The following snippet illustrates that use case:
// example for time-dependent a VariableTypeGenerator
var continuousThreshold = 14;
var timeIndices = Enumerable.Range(0, 31).ToList();
var mixedVariableTypeCollection = new VariableCollection<T, int, T3>(
model,
someListOfT,
timeIndices,
someListOfT3,
"mixedTypeCollection",
variableTypeGenerator: (t, time, t3) => time < continuousThreshold
? VariableType.Integer
: VariableType.Continuous); // only use integral variables for the first 14 periods
// ...
Variable Types
The following Variable Types are available:
- VariableType.Continuous represents a (continuous) floating point variable in the model. The default bounds are
[0;inf]
. - VariableType.Integer represents an integral decision variable. The default bounds are
[0;inf]
. - VariableType.Binary represents a boolean variable. I.e. it can either take the value
0
, or1
.- Lower- and UpperBound can only be set to
0
or1
. - Note that Variable.LowerBound = 1 and Variable.UpperBound = 0 are valid assignments.
- Lower- and UpperBound can only be set to
When no VariableTypeGenerator is specified, VariableType.Continuous is used for all Variables in the respective VariableCollection. This is also the default for independently created Variables.
Variable Names
Variable Names are required to reference a variable when a model is transmitted to a solver, and its solution is retrieved. To prevent name conflicts (duplicates) and to save memory, OPTANO.Modeling creates short names by default (see also Short Names).

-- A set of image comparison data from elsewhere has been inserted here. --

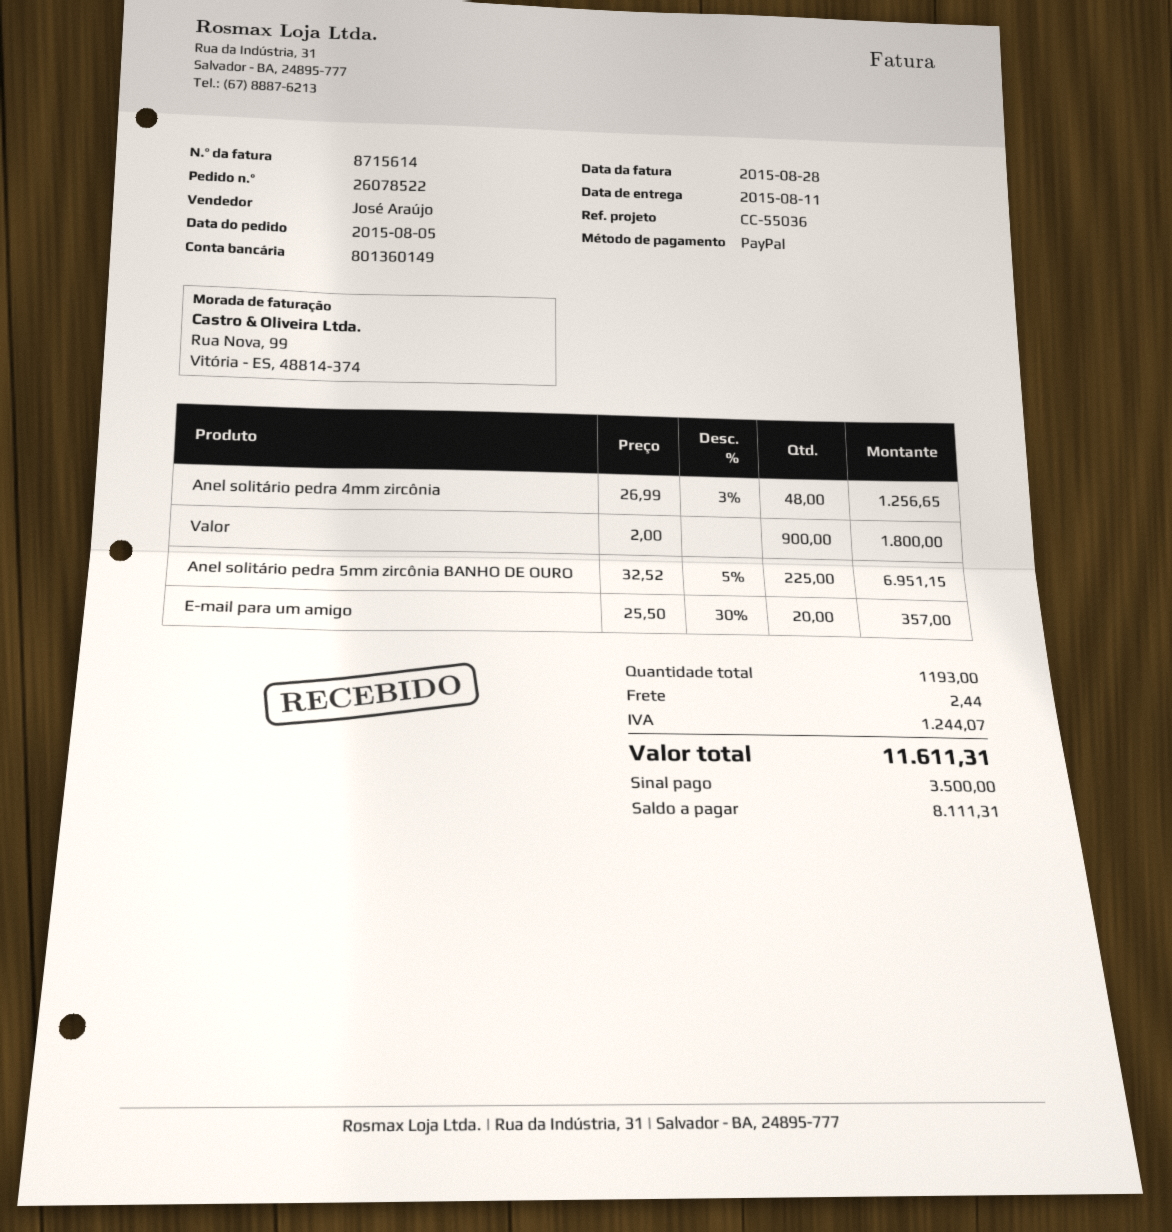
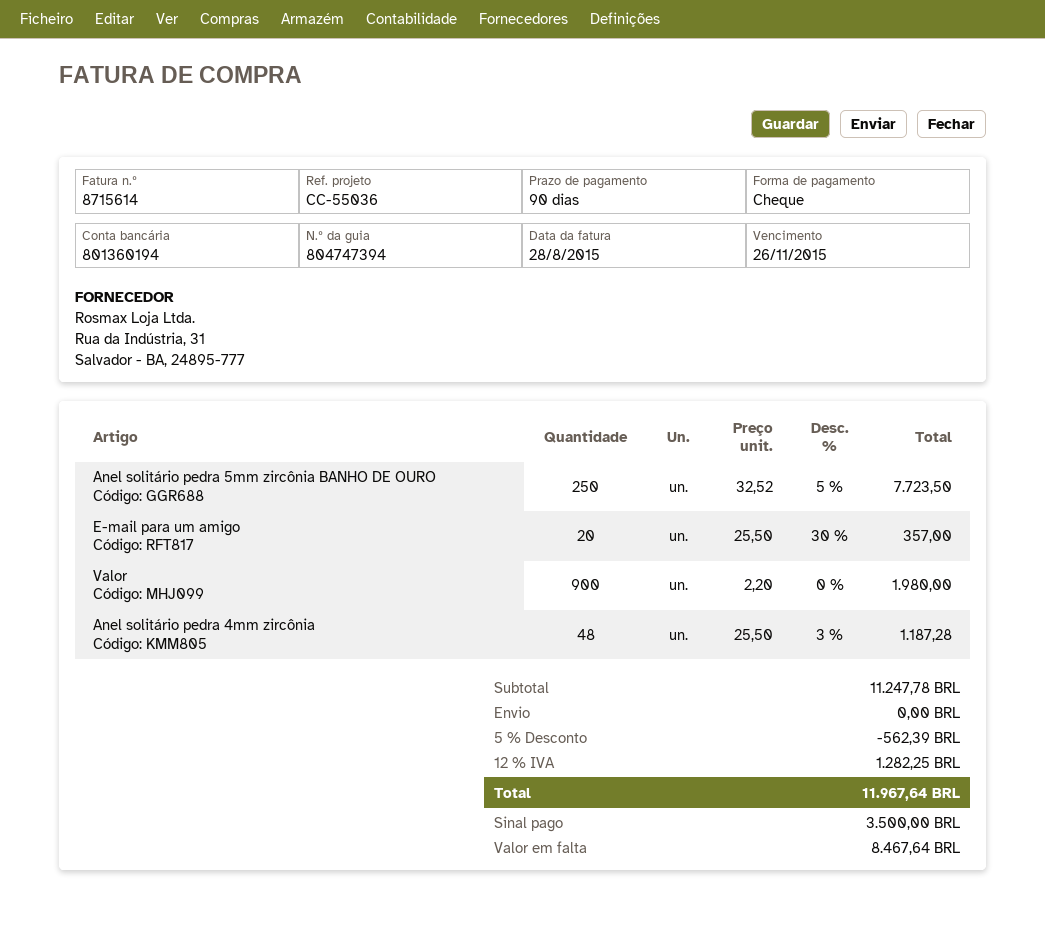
payment method: PayPal -> cheque
bank account: 801360149 -> 801360194
Anel solitário pedra 4mm zircônia: 48 x 26.99 - 3% = 1256.65 -> 48 x 25.50 - 3% = 1187.28
Valor: 900 x 2.00 = 1800.00 -> 900 x 2.20 = 1980.00
Anel solitário pedra 5mm zircônia BANHO DE OURO: 225 x 32.52 - 5% = 6951.15 -> 250 x 32.52 - 5% = 7723.50
discount: none -> 5% = 562.39
shipping: 2.44 -> 0.00
tax: 1244.07 -> 1282.25
total: 11611.31 -> 11967.64
balance: 8111.31 -> 8467.64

The VariableCollection's constructor takes a function that returns a custom string for a given index of the collection. This string will be used as Variable.Name for variables that belong to the variable collection. These might help debugging, as developers can add additional information into the model code, for example the index list for the respective variable. The NameHandlingStyle can be set in the ModelScope Configuration.
- The delegate will only be invoked, when the selected NameHandlingStyle is set to NameHandlingStyle.Manual or NameHandlingStyle.UniqueLongNames.
- In case of UniqueLongNames, a base64-index will be appended to the generated string.
- This is not done for NameHandlingStyle.Manual.
- Make sure that your provided name generator produces unique names.
- Otherwise, Exceptions will be thrown in case of duplicate names.
- With NameHandlingStyle.UniqueShortNames, all names in the model consist of base64-indices in order to make them as short as possible.
More information concerning the ModelScope and its Configuration can be found here.
Lower- and Upper Bounds
A VariableCollection will assign a lower- and upper bound to each Variable when it is created. The bounds are be calculated by a Lower-/UpperBoundGenerator, i.e. a function that takes a variable's index and returns a specific bound, or simply the same value for all variables/indices. double.PositiveInfinity
and double.NegativeInfinity
can be used as constants for unbounded
variables.
If no BoundGenerator is given, the defaults as described in the previous section will be used.